Midwest tests GOP’s dual imperatives
Party grappling with health plan that could harm Trump voters
DEFIANCE, Ohio — James Waltimire, a police officer on unpaid medical leave, has been going to the hospital in this small city twice a week for physical therapy after leg surgery, all of it paid for by Medicaid.
Waltimire, 54, was able to sign up for the government health insurance program last year because Ohio expanded it to cover more than 700,000 low-income adults under the Affordable Care Act. He voted for President Donald Trump — in part because of Trump’s support for law enforcement — but is now worried about the Republican plan to effectively end the Medicaid expansion through legislation to repeal the health care law.
“Originally the president said he wasn’t going to do nothing to Medicaid,” Waltimire said the other day after a rehab session. “Now they say he wants to take $880 billion out of Medicaid. That’s going to affect a lot of people who can’t afford to get insurance.”
Bridging the gulf
As Republicans in Washington grapple with how to meet their promise of undoing the greatest expansion of health care coverage since the Great Society, they are struggling with what may be an irreconcilable problem: bridging the gulf between the expectations of blue-collar voters like Waltimire who propelled Trump to the presidency, and long-standing party orthodoxy that it is not the federal government’s role to provide benefits to a wide swath of society.
If they push forward the House-drafted health bill, which could come to a vote as early as this coming week, Republicans may honor their vow to repeal what they derided as Obamacare, but also risk doing disproportionate harm to the older, workingclass white voters who are increasingly vital to their electoral coalition.

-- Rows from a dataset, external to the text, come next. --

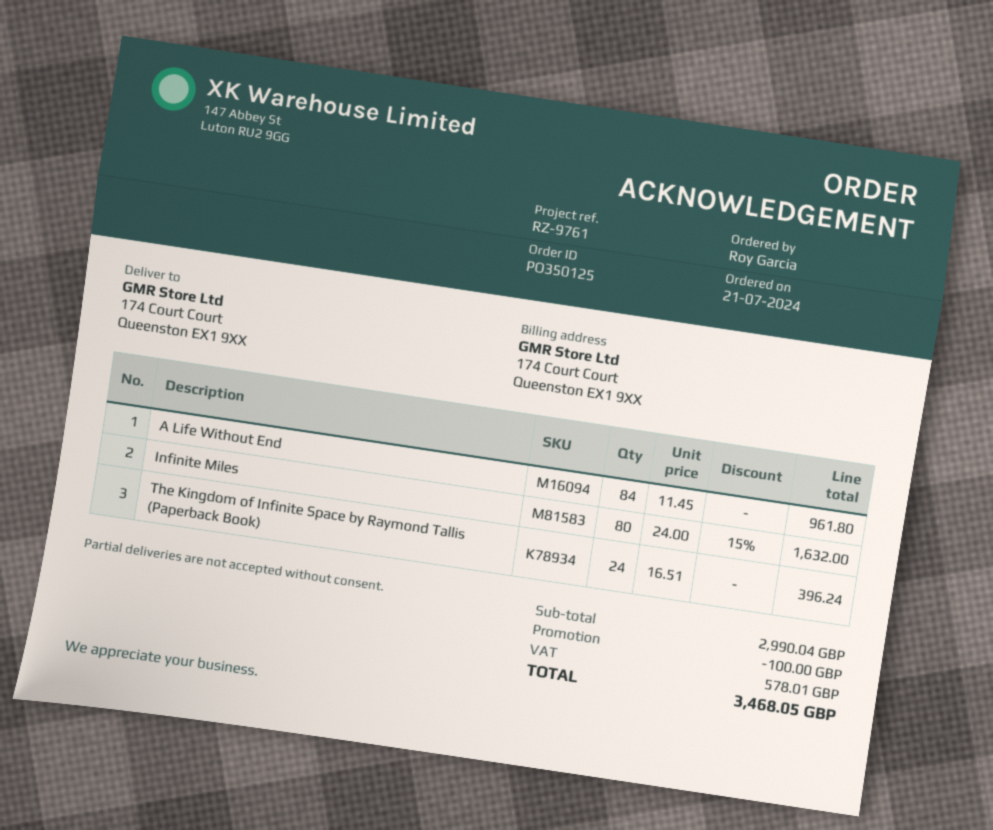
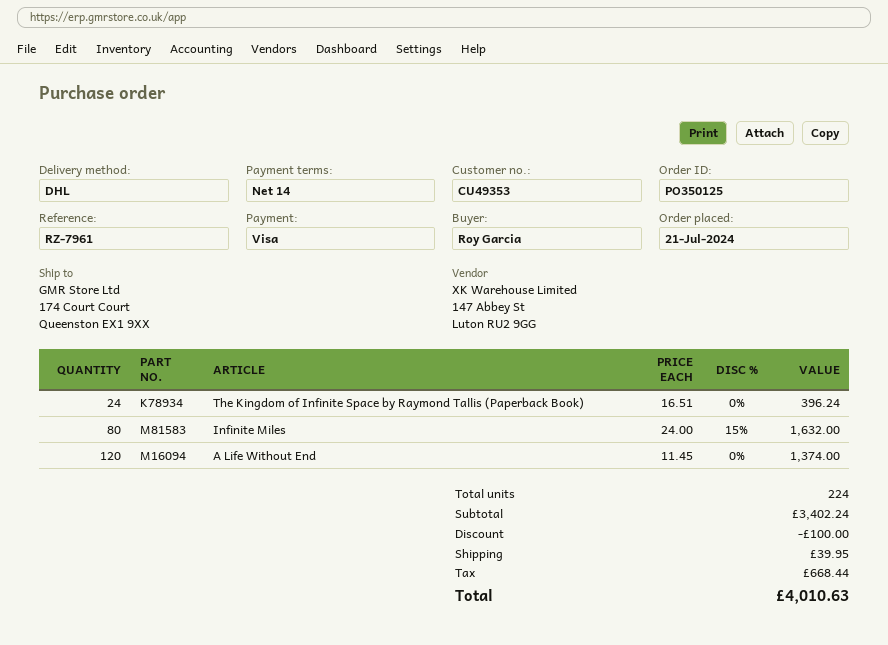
reference: RZ-9761 -> RZ-7961
A Life Without End: 84 x 11.45 = 961.80 -> 120 x 11.45 = 1374.00
subtotal: 2990.04 -> 3402.24
shipping: none -> 39.95
tax: 578.01 -> 668.44
total: 3468.05 -> 4010.63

“People in this community are very conservative. They struggle with the federal budget deficit, and they like the idea of personal responsibility,” said Phil Ennen, president and chief executive of Community Hospitals and Wellness Centers, which has a hospital in nearby Bryan. “But at the same time, we have a lot of friends and family and neighbors who just don’t have a lot going for them. There is a population out there that needs Medicaid. That’s the dilemma.”
Daunting paradox
It is a daunting paradox for a party that, at least in theory, was once unified around a belief that Washington should be tamed, not empowered. But by winning the White House under the banner of economic nationalism, and carrying a series of Democratic-leaning Rust Belt states, Trump has left his adopted party struggling to come to terms with the reality of who are now voting for Republicans — and what they expect from their government.
A new Pew Research Center survey indicated that the number of Republicans making below $30,000 a year who believe the federal government has a responsibility to ensure health coverage for all had risen to 52 percent from 31 percent last year. And while just 14 percent of Republicans who make between $30,000 and about $75,000 last year said the government bore responsibility for health care, now 34 percent do.
Trump, who pledged repeatedly on the campaign trail to undo Obama’s “disastrous” health law, appears torn. He is struggling between the political imperative to fulfill that promise — essential both for symbolic purposes of notching a win and for procedural reasons to go forward with an overhaul of the tax code — and his assurances that “everyone will be covered” under the new system.
“We will take care of our people or I’m not signing it,” he said when pressed in a Fox News interview last week about how his voters might fare.